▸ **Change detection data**
---
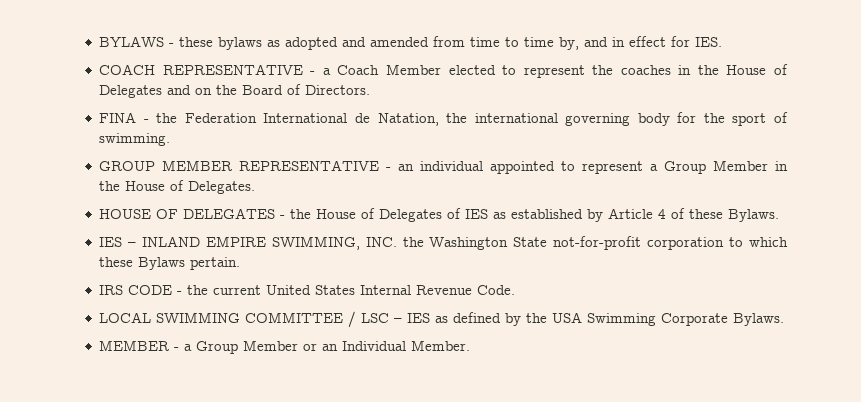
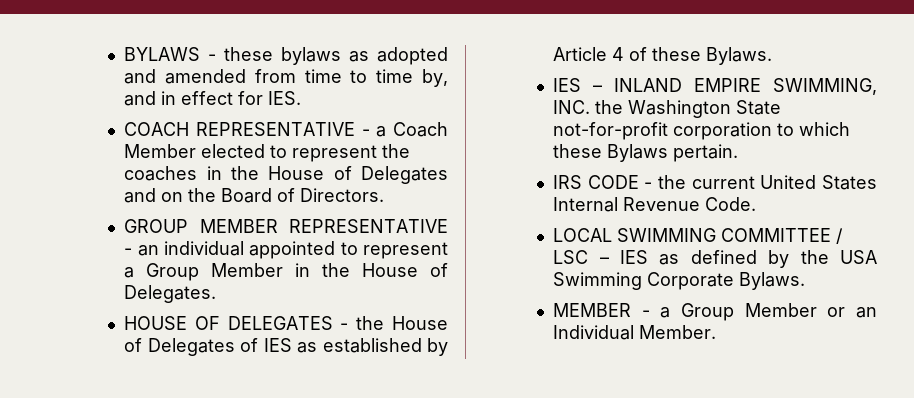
- FINA - the Federation International de Natation, the international governing body for the sport of swimming.

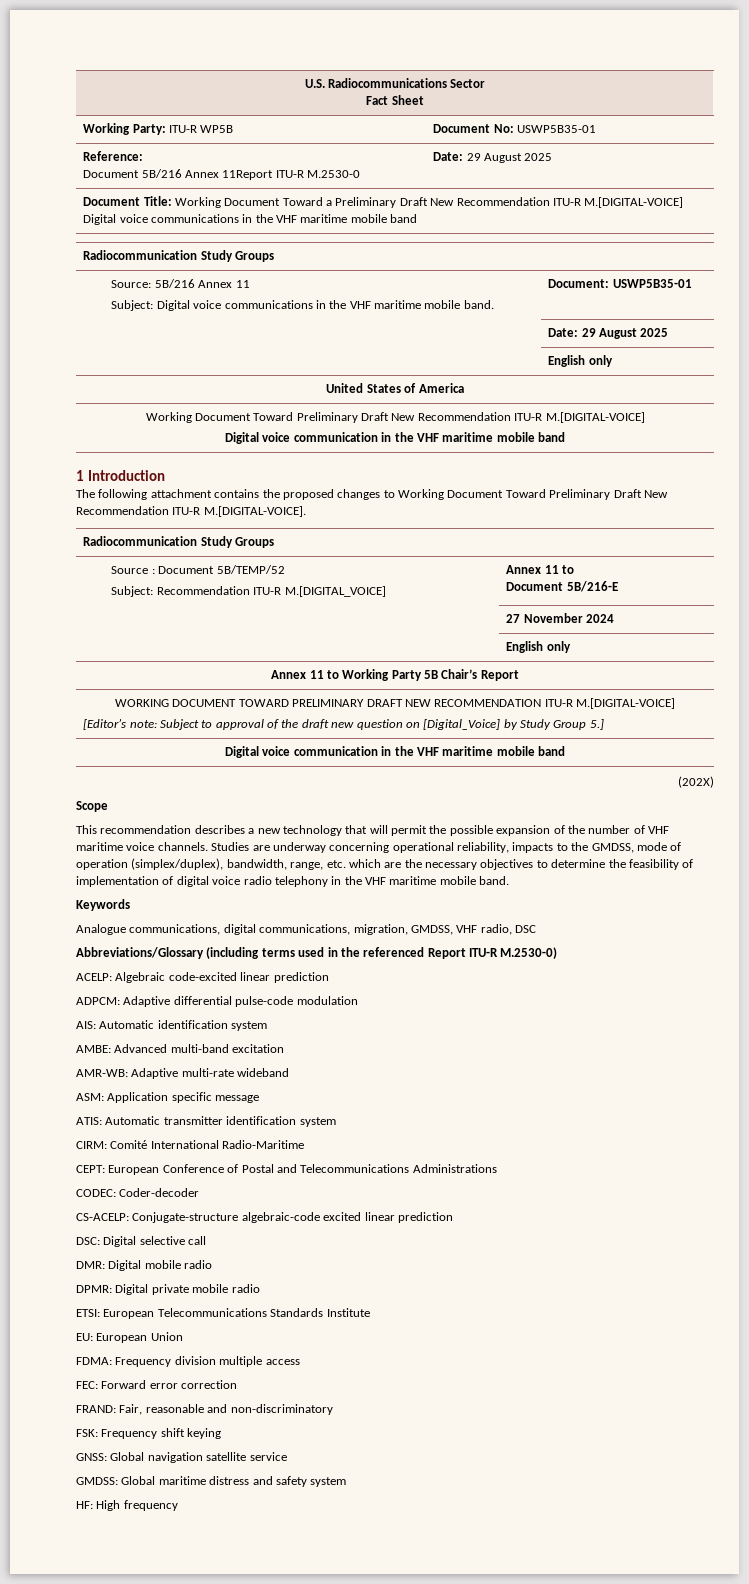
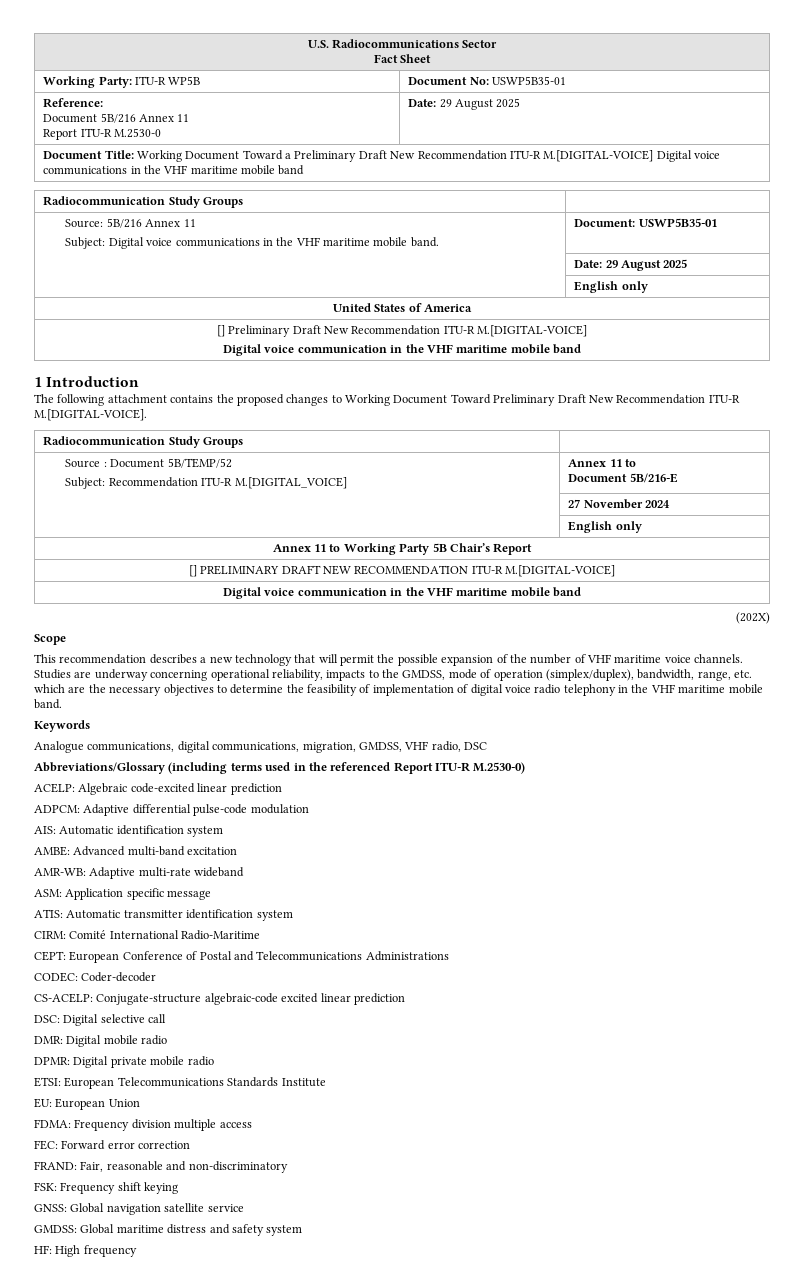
  Reference:
- Document 5B/216 Annex 11Report ITU-R M.2530-0 | Date: 29 August 2025
+ Document 5B/216 Annex 11
+ Report ITU-R M.2530-0 | Date: 29 August 2025
- Working Document Toward Preliminary Draft New Recommendation ITU-R M.[DIGITAL-VOICE]
+ [] Preliminary Draft New Recommendation ITU-R M.[DIGITAL-VOICE]
- WORKING DOCUMENT TOWARD PRELIMINARY DRAFT NEW RECOMMENDATION ITU-R M.[DIGITAL-VOICE]
- [Editor’s note: Subject to approval of the draft new question on [Digital_Voice] by Study Group 5.]
+ [] PRELIMINARY DRAFT NEW RECOMMENDATION ITU-R M.[DIGITAL-VOICE]

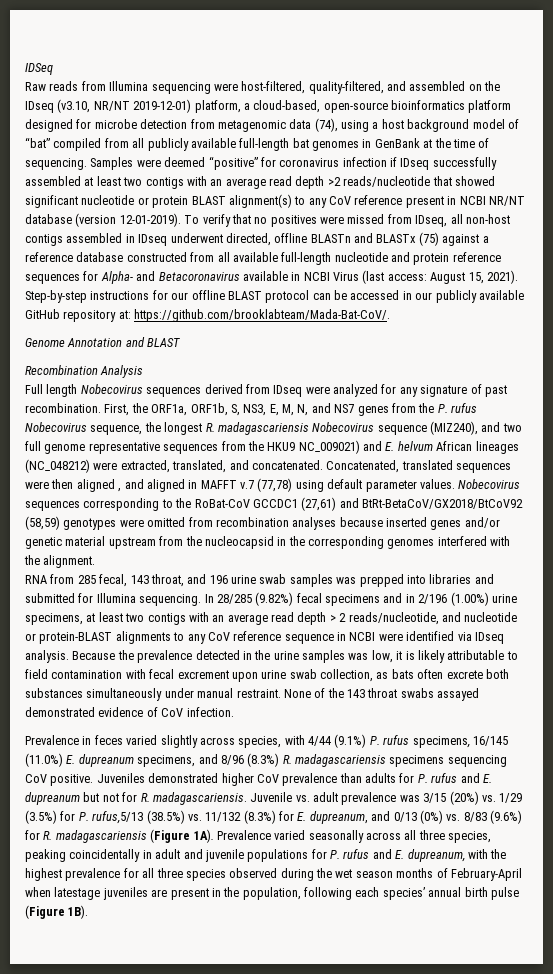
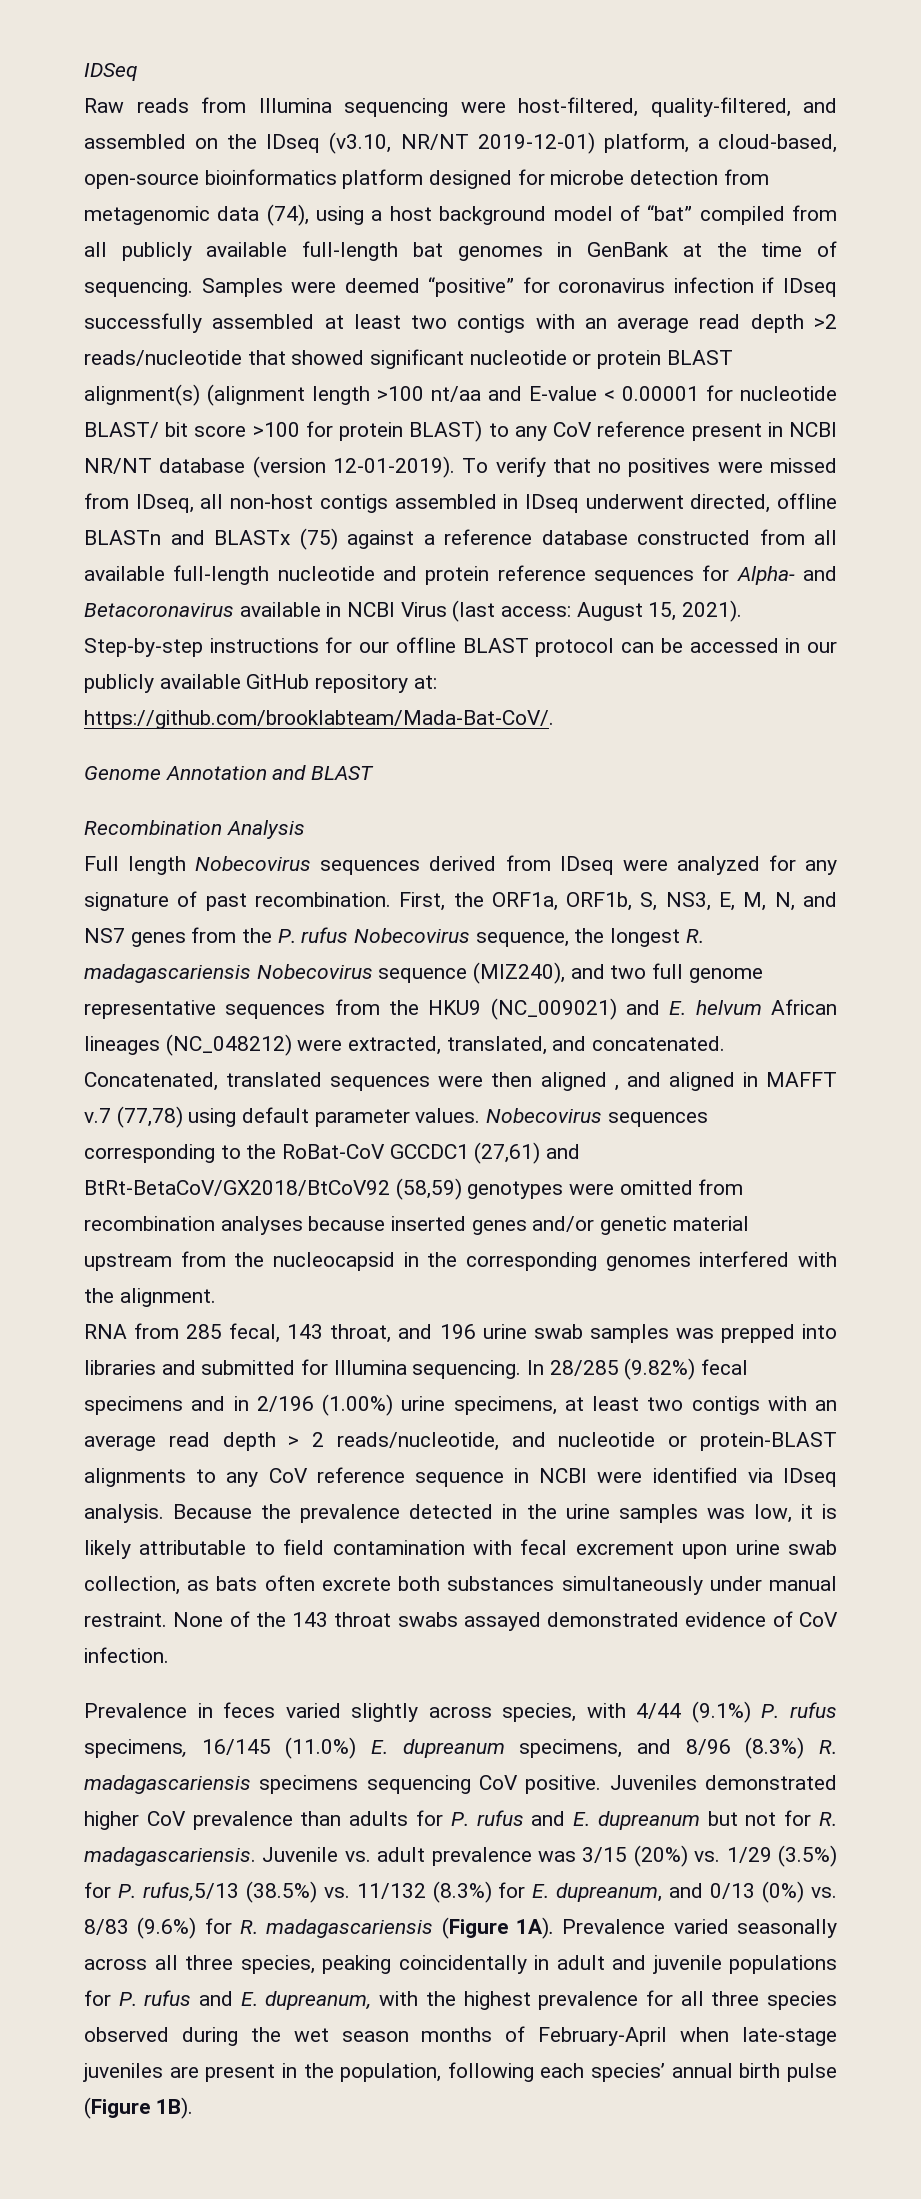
- Samples were deemed “positive” for coronavirus infection if IDseq successfully assembled at least two contigs with an average read depth >2 reads/nucleotide that showed significant nucleotide or protein BLAST alignment(s) to any CoV reference present in NCBI NR/NT database (version 12-01-2019).
+ Samples were deemed “positive” for coronavirus infection if IDseq successfully assembled at least two contigs with an average read depth >2 reads/nucleotide that showed significant nucleotide or protein BLAST alignment(s) (alignment length >100 nt/aa and E-value < 0.00001 for nucleotide BLAST/ bit score >100 for protein BLAST) to any CoV reference present in NCBI NR/NT database (version 12-01-2019).
- First, the ORF1a, ORF1b, S, NS3, E, M, N, and NS7 genes from the P. rufus Nobecovirus sequence, the longest R. madagascariensis Nobecovirus sequence (MIZ240), and two full genome representative sequences from the HKU9 NC_009021) and E. helvum African lineages (NC_048212) were extracted, translated, and concatenated.
+ First, the ORF1a, ORF1b, S, NS3, E, M, N, and NS7 genes from the P. rufus Nobecovirus sequence, the longest R. madagascariensis Nobecovirus sequence (MIZ240), and two full genome representative sequences from the HKU9 (NC_009021) and E. helvum African lineages (NC_048212) were extracted, translated, and concatenated.
- Prevalence varied seasonally across all three species, peaking coincidentally in adult and juvenile populations for P. rufus and E. dupreanum, with the highest prevalence for all three species observed during the wet season months of February-April when latestage juveniles are present in the population, following each species’ annual birth pulse (Figure 1B).
+ Prevalence varied seasonally across all three species, peaking coincidentally in adult and juvenile populations for P. rufus and E. dupreanum, with the highest prevalence for all three species observed during the wet season months of February-April when late-stage juveniles are present in the population, following each species’ annual birth pulse (Figure 1B).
---
▸ **ABOUT THIS EXERCISE**
The expected answer is a copy of each line above containing "August".

▸ **SOLUTION**
- Document 5B/216 Annex 11Report ITU-R M.2530-0 | Date: 29 August 2025
+ Report ITU-R M.2530-0 | Date: 29 August 2025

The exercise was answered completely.